Dylan Farrago - Feb 27, 2024

RETIREMENT COMPENSATION ARRANGEMENTS

What is an RCA?

A Retirement Compensation Arrangement (RCA) is an un-registered retirement plan funded by, and tax-deductible for your company or employer. Every dollar contributed by your employer or company, earned or gained through growth in value, is held in trust, half in a refundable tax account and half in your RCA trust account. Upon retirement these funds are paid out and taxed at your post-employment tax rate. The non-interest bearing refundable tax account is held by the Canada Customs and Revenue Agency until your payments begin.

Benefits of an RCA

If you are earning a high income and want to increase your security or protect yourself from corporate insolvency, an RCA is a flexible, secure and tax-effective tool.

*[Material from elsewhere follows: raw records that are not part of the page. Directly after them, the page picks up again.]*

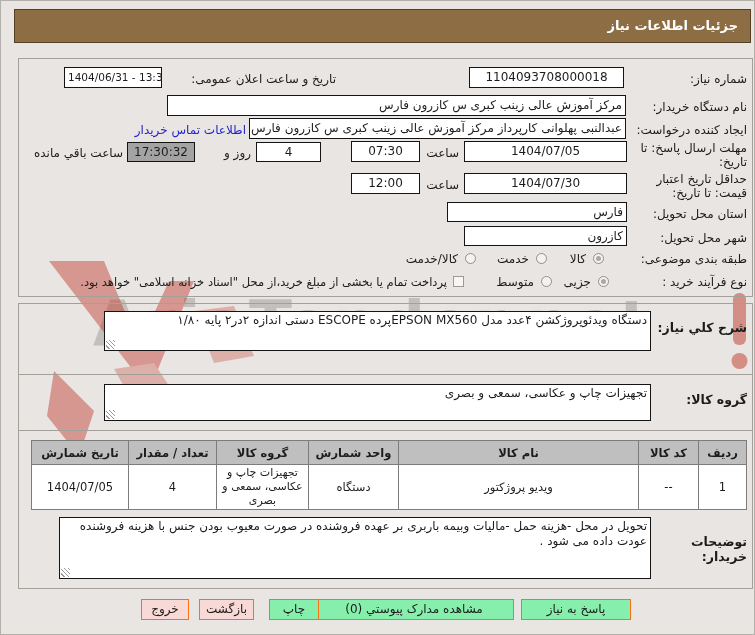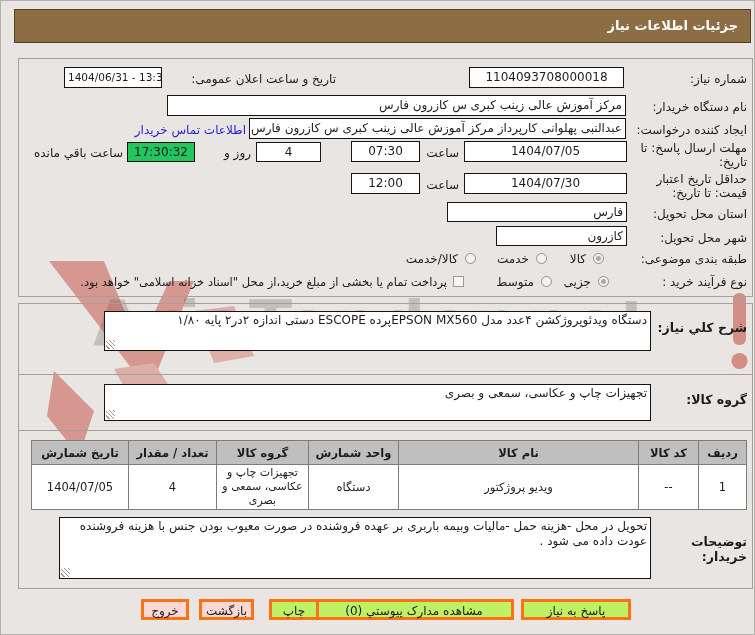--- a/index.html
+++ b/index.html
@@ -27,7 +27,7 @@
   }
   .inp.center{text-align:center;}
   .inp.ltr{direction:ltr;}
-  .yellow{background:#22c55e;}
+  .yellow{background:#a3a3a3;}
   .link{color:#2424cd;cursor:pointer;white-space:nowrap;}
   .radio{
     width:11px;height:11px;border-radius:50%;border:1px solid #8f8f8f;

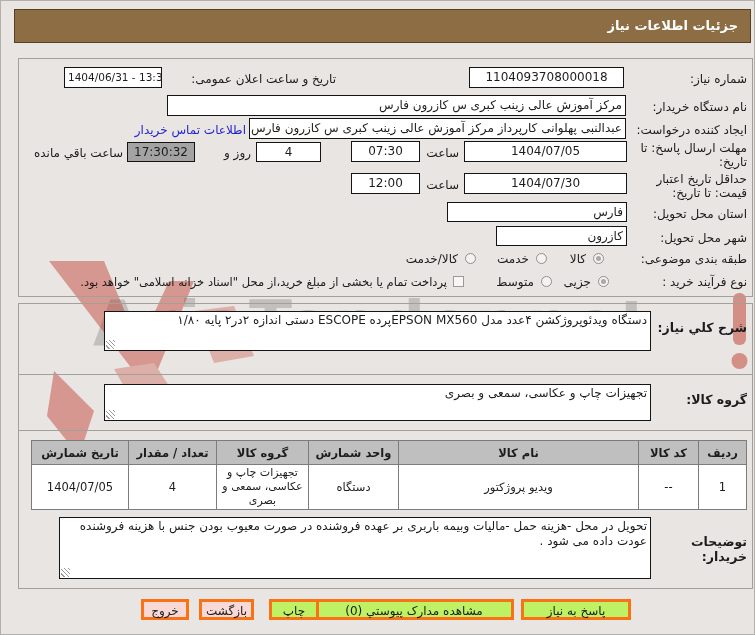--- a/index.html
+++ b/index.html
@@ -125,7 +125,7 @@
   <div class="abs lbl" style="right:7px;top:206px;">استان محل تحویل:</div>
   <div class="abs inp" style="right:127px;top:201px;width:180px;height:20px;">فارس</div>
   <div class="abs lbl" style="right:7px;top:230px;">شهر محل تحویل:</div>
-  <div class="abs inp" style="right:127px;top:225px;width:131px;height:20px;">کازرون</div>
+  <div class="abs inp" style="right:127px;top:225px;width:163px;height:20px;">کازرون</div>
 
   <div class="abs lbl" style="right:7px;top:251px;">طبقه بندی موضوعی:</div>
   <div class="radio sel" style="right:150px;top:252px;"></div>

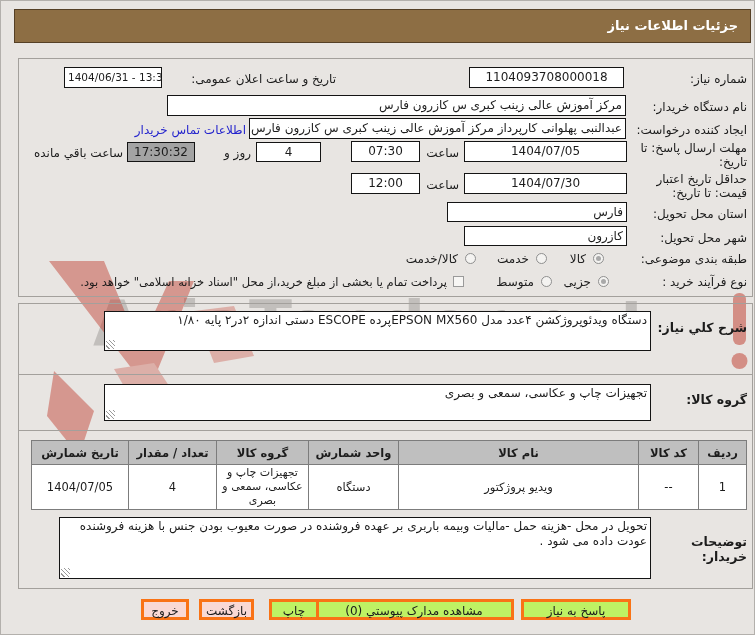--- a/index.html
+++ b/index.html
@@ -59,7 +59,7 @@
     padding:1px 3px;text-align:center;line-height:14px;
   }
   .btn{
-    height:21px;line-height:19px;text-align:center;border:3px solid #f97316;
+    height:21px;line-height:19px;text-align:center;border:1px solid #f97316;
     font-size:12px;cursor:pointer;
   }
   .btn.green{background:#bef264;}

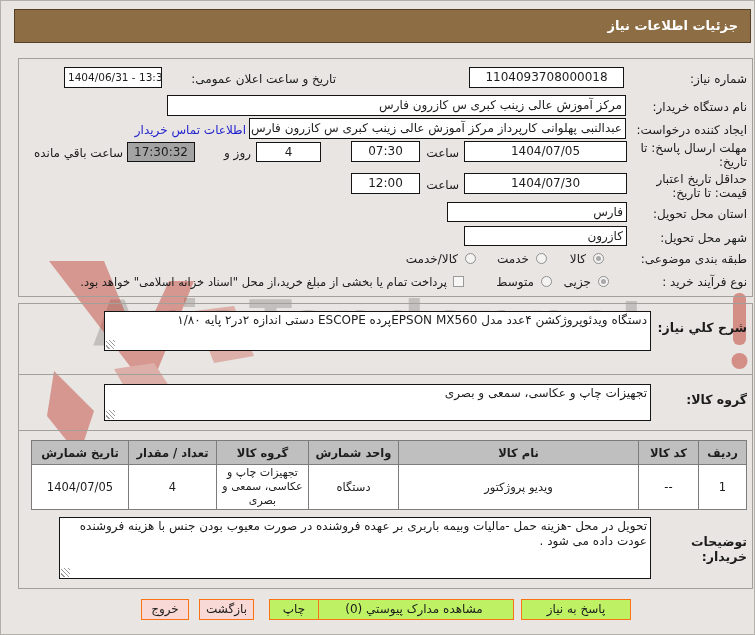--- a/index.html
+++ b/index.html
@@ -62,7 +62,7 @@
     height:21px;line-height:19px;text-align:center;border:1px solid #f97316;
     font-size:12px;cursor:pointer;
   }
-  .btn.green{background:#bef264;}
+  .btn.green{background:#86efac;}
   .btn.pink{background:#f9d9d5;}
   
   #wm{position:absolute;inset:0;z-index:1;pointer-events:none;}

It is used by many of my clients who are physicians and entrepreneurs. It can increase their retirement income or help finance their business. It offers flexibility in funding, in the investment strategy for the funds in trust, and in the dispersal at time of pay out. Also, it is protected from future management or new company owners in the case of succession, mergers or acquisitions. There are no restrictions on the types of investments an RCA can hold.

Why was it established?

RCAs were introduced in 1986 to give all people at comparable income levels access to comparable tax assistance for retirement saving. RCAs achieve this by supplementing registered pension and retirement savings plans equally for employees or owner managers.

Funding an RCA

The way in which your RCA is funded will make a significant difference to the security, tax effectiveness and borrowing power that it provides. We help you choose the right funding approach that suits your needs from the four principal alternatives:

  1. With eligible life insurance plans (the growth in value is tax free until the RCA begins to pay out)
  2. by contributions over time,
  3. with letters of credit, and fully funded at set-up.